Les Animaux
Impossible d’évoquer les proches de Marguerite Yourcenar sans consacrer un chapitre à ses compagnons les plus fidèles : ses chiens. Dans un petit carnet qui avait appartenu à la sœur de son père, morte accidentellement à quinze ans, Yourcenar a rédigé un petit texte intitulé « Des chiens que j’aimais » : « Trier, Stop (le meilleur, que j’ai trahi en laissant mourir seul), K.K.Haï, Nellie, Peter ; Inki, Loki, Kalopidi, Teddy, Karl von…, (ceux-là n’étaient pas à moi, mais je les ai aimés comme miens), Myrrha, que je m’en voudrai toujours de ne pas avoir arraché à un mauvais maître, et qui le jour de mon départ de Fayence a suivi la voiture jusqu’à l’épuisement. Pardon, Myrrha. »
Trier
Son premier chien fut Trier, hérité de sa mère qui l’acquit à Trèves, en Allemagne, lors de son voyages « d’accordailles » avec Michel de Crayencour. Trier accompagna son enfance au Mont-Noir et fut relégué dans les écuries par la grand-mère Noémie. Atteint de la maladie du dos caractéristique des bassets, il dut être tué par le cocher lorsque la petite fille avait sept ans. Elle culpabilisa longtemps pour n’avoir pas entendu le coup de feu qui abattit ce premier compagnon et en garda rancune envers les adultes qui lui avaient caché leurs intentions, la privant d’un dernier contact avec l’animal. Il faut ajouter qu’au Mont-Noir, les contacts avec les animaux sont ceux des milieux campagnards pour qui l’animal est utile ou nuisible. La violence exercée contre cette espèce a effrayé la jeune Marguerite qui assistait, non seulement à des séances de chasse pénibles, mais aussi à des méthodes violentes pour éliminer les animaux jugés nuisibles. Elle fut ainsi obsédée par une chatte affolée après la noyade de ses petits dans une mare du Mont-Noir et que son demi-frère abattit d’un coup de fusil, au point d’en rêver de manière récurrente. Elle luttera, sa vie durant (et même au-delà) contre toute forme de violence envers les animaux.
Kou-Kou-Haï
Parmi les chiens qui furent ses compagnons, il faut citer le pékinois Kou-Kou-Haï auquel elle consacra un texte « Suite d’estampes pour Kou Kou Haï » paru dans Le Manuscrit autographe dans les années 30.
Monsieur
Acquis en 1955, l’épagneul « Monsieur » sera le compagnon de dix années. Ayant été l’hôte de Petite Plaisance, il jouit de sa tombe au fond du jardin.
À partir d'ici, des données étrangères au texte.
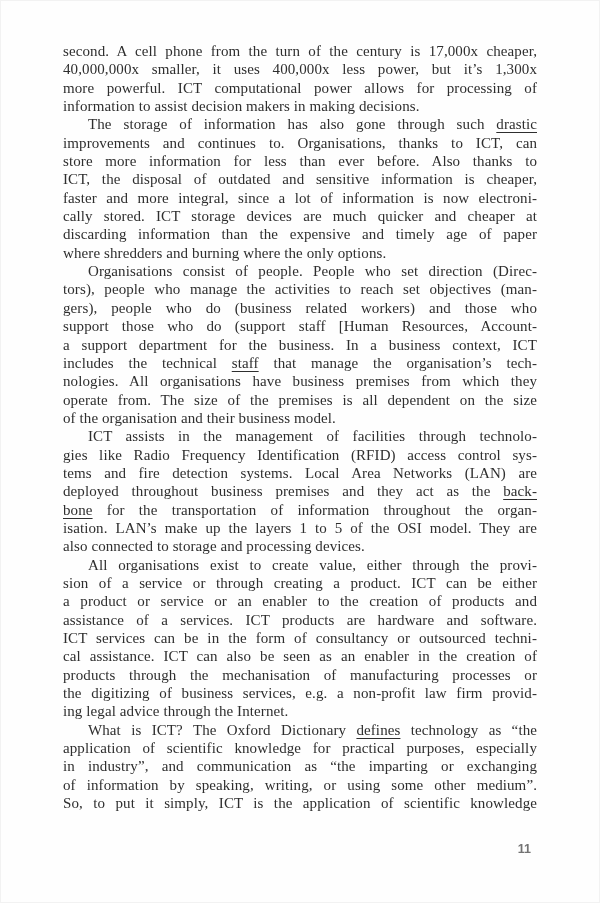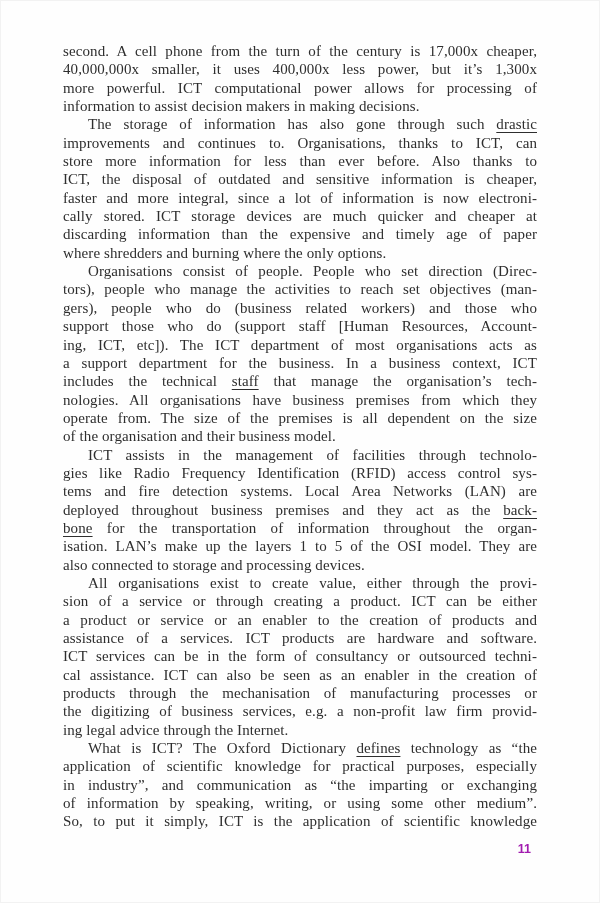--- a/index.html
+++ b/index.html
@@ -40,21 +40,21 @@
   }
   .page-number {
     position: absolute;
     left: 62px;
     top: 841px;
     width: 468px;
     text-align: right;
     font-family: "Liberation Sans", "DejaVu Sans", sans-serif;
     font-size: 12.5px;
     font-weight: bold;
-    color: #a21caf;
+    color: #737373;
   }
 </style>
 </head>
 <body>
 
 <div class="page">
   <div class="page-text">
       <div class="para">
         <div class="line">second. A cell phone from the turn of the century is 17,000x cheaper,</div>
         <div class="line">40,000,000x smaller, it uses 400,000x less power, but it’s 1,300x</div>
@@ -69,21 +69,20 @@
         <div class="line">faster and more integral, since a lot of information is now electroni-</div>
         <div class="line">cally stored. ICT storage devices are much quicker and cheaper at</div>
         <div class="line">discarding information than the expensive and timely age of paper</div>
         <div class="line lastline">where shredders and burning where the only options.</div>
       </div>
       <div class="para">
         <div class="line indent">Organisations consist of people. People who set direction (Direc-</div>
         <div class="line">tors), people who manage the activities to reach set objectives (man-</div>
         <div class="line">gers), people who do (business related workers) and those who</div>
         <div class="line">support those who do (support staff [Human Resources, Account-</div>
-        <div class="line">ing, ICT, etc]). The ICT department of most organisations acts as</div>
         <div class="line">a support department for the business. In a business context, ICT</div>
         <div class="line">includes the technical <u>staff</u> that manage the organisation’s tech-</div>
         <div class="line">nologies. All organisations have business premises from which they</div>
         <div class="line">operate from. The size of the premises is all dependent on the size</div>
         <div class="line lastline">of the organisation and their business model.</div>
       </div>
       <div class="para">
         <div class="line indent">ICT assists in the management of facilities through technolo-</div>
         <div class="line">gies like Radio Frequency Identification (RFID) access control sys-</div>
         <div class="line">tems and fire detection systems. Local Area Networks (LAN) are</div>

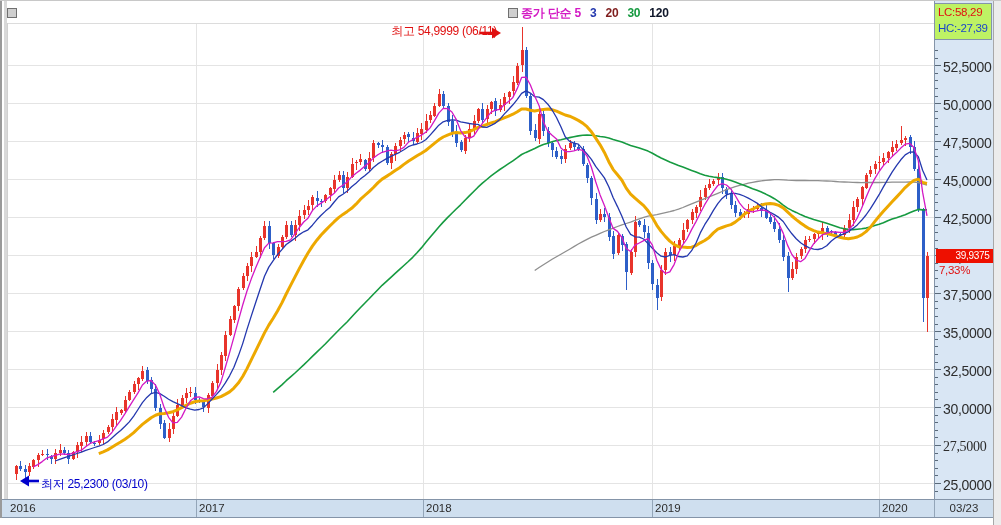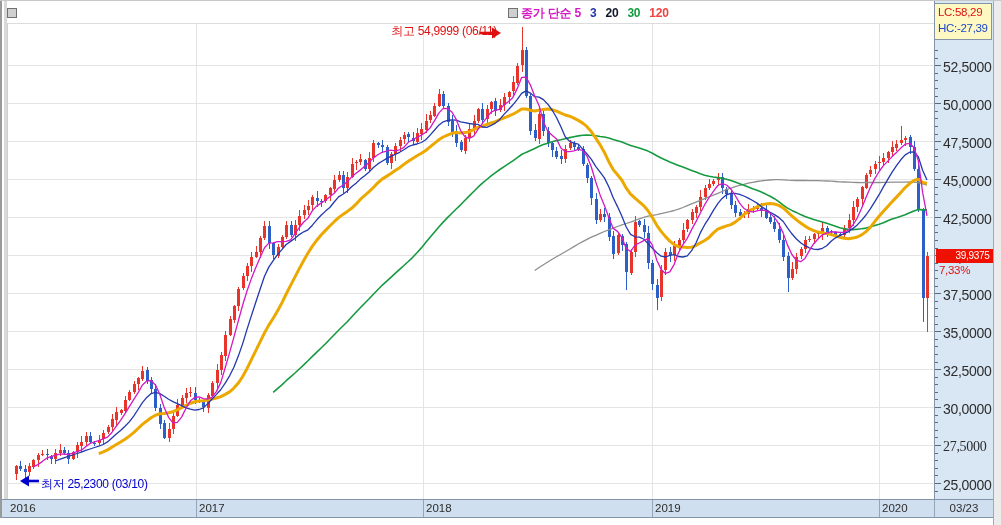--- a/index.html
+++ b/index.html
@@ -23,21 +23,21 @@
   #plot{left:8px;top:22px;width:926px;height:476px;background:#fff;}
   #plot-left-line{left:7px;top:22px;width:1px;height:495px;background:#d0d0d0;}
   
   .annot{font-size:12px;line-height:13px;white-space:nowrap;letter-spacing:-0.3px;}
   #annot-high{top:24px;right:504px;color:#e01010;}
   #annot-low{left:41px;top:477px;color:#0000cc;}
   
   #y-axis{left:934px;top:0;width:59px;height:498px;background:#d9e6f4;border-left:1px solid #8494a8;box-sizing:border-box;}
   .ytick{position:absolute;left:0;height:1px;background:#5a6a7a;}
   .ylabel{position:absolute;left:8px;font-size:14px;color:#2d2d2d;letter-spacing:-0.3px;}
-  #lc-hc-box{left:934px;top:2px;width:58px;height:37px;background:#fef9c3;border:1px solid #8494a8;
+  #lc-hc-box{left:934px;top:2px;width:58px;height:37px;background:#bef264;border:1px solid #8494a8;
              box-sizing:border-box;font-size:11.5px;letter-spacing:-0.3px;}
   #lc-val{position:absolute;left:3px;top:2px;color:#e01010;}
   #hc-val{position:absolute;left:3px;top:18px;color:#1b46c8;}
   #price-badge{left:936px;top:248px;width:73px;height:14px;background:#ee1000;color:#fff;
                font-size:10px;line-height:14px;text-align:center;letter-spacing:-0.3px;}
   #pct-label{left:939px;top:263px;font-size:11.5px;color:#e01010;letter-spacing:-0.3px;}
   
   #x-axis{left:2px;top:498px;width:991px;height:19px;background:#cfdfef;border-top:1px solid #8494a8;
           border-bottom:1px solid #8494a8;box-sizing:border-box;}
   .year-label{position:absolute;top:2px;font-size:11.5px;color:#2d2d2d;}
@@ -49,21 +49,21 @@
 </head>
 <body>
 
 <div id="app">
   <div class="abs" id="left-frame">
       <div class="inner"></div>
     </div>
 
   <div class="abs sq-btn" style="left:7px;top:7px;"></div>
   <div class="abs sq-btn" style="left:508px;top:7px;"></div>
-  <div class="abs" id="legend"><span style="color: rgb(211, 25, 196);">종가 단순 5</span><span style="color: rgb(36, 56, 174);">3</span><span style="color: #0f172a;">20</span><span style="color: rgb(22, 154, 64);">30</span><span style="color: #ef4444;">120</span></div>
+  <div class="abs" id="legend"><span style="color: rgb(211, 25, 196);">종가 단순 5</span><span style="color: rgb(36, 56, 174);">3</span><span style="color: #7f1d1d;">20</span><span style="color: rgb(22, 154, 64);">30</span><span style="color: #0f172a;">120</span></div>
 
   <div class="abs" id="grid-btn">
     <svg width="18" height="18">
       <rect x="1.5" y="1.5" width="15" height="15" fill="#ffffff" stroke="#111" stroke-width="1.5"></rect>
       <rect x="3" y="3" width="12" height="3" fill="#d8d8d8"></rect>
       <line x1="3" y1="6.5" x2="15" y2="6.5" stroke="#777" stroke-width="1"></line>
       <line x1="3" y1="10.5" x2="15" y2="10.5" stroke="#777" stroke-width="1"></line>
       <line x1="7.5" y1="3" x2="7.5" y2="15" stroke="#777" stroke-width="1"></line>
       <line x1="11.5" y1="3" x2="11.5" y2="15" stroke="#777" stroke-width="1"></line>
     </svg>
La phrase qui l’agrémente est de Shakespeare : « And still, my spaniel sleeps » (« et pendant ce temps mon épagneul dort ») qui évoque l’indifférence du chien aux événements familiaux. Il accompagna l’auteur durant ses voyages en Europe et intervient dans plusieurs écrits.
Valentine
Le cocker Valentine, nommée ainsi car elle fut acquise le jour de la Saint-Valentin, succède à Monsieur. Sa tombe porte un vers de Ronsard : « portant un gentil cœur dedans un petit corps ». Sa fin, en 1971, fut tragique pour Yourcenar. Elle avait traversé l’avenue où se trouve Petite Plaisance et appelé le chien pour qu’il la rejoigne : il traversa et se fit écraser par une voiture ! Yourcenar en fut si bouleversée qu’elle écrivit un « Tombeau de Valentine » racontant l’événement et qu’elle termine par les mots : « Tout un univers basculé, comme pour un être humain ». Cinq ans plus tard, elle écrira encore : « Je ne me consolerai jamais de cette petite et immense mort ».
Zoé
Zoé (« la vie ») succédera à Valentine et vivra 14 années, de 1971 à 1985. Il eut également droit à sa pierre tombale au fond du jardin.
Fou-Kou
Fou Kou (« bonheur » en japonais), succède à Zoé. C’est un caniche noir, dont le nom est sans doute lié à la présence de Jerry Wilson dans la vie de l’écrivain. Au décès de Marguerite Yourcenar, survenu en décembre 1987, c’est sa secrétaire, Jane E. Lunt, qui héritera de Fou-Kou.
Et les autres...
Yourcenar sera sensible au sort de tous les animaux. Elle s’habitua, ainsi, à la présence d’un écureuil qui présentait des rayures dans le pelage faisant penser à celles du gilet du maître d’hôtel du Mont-Noir et que Yourcenar nomma, dès lors, Joseph. Son engagement en faveur de la protection des animaux et des démunis, de la nature et de l’écologie furent précoces et se poursuivent au-delà de son décès, par volonté testamentaire.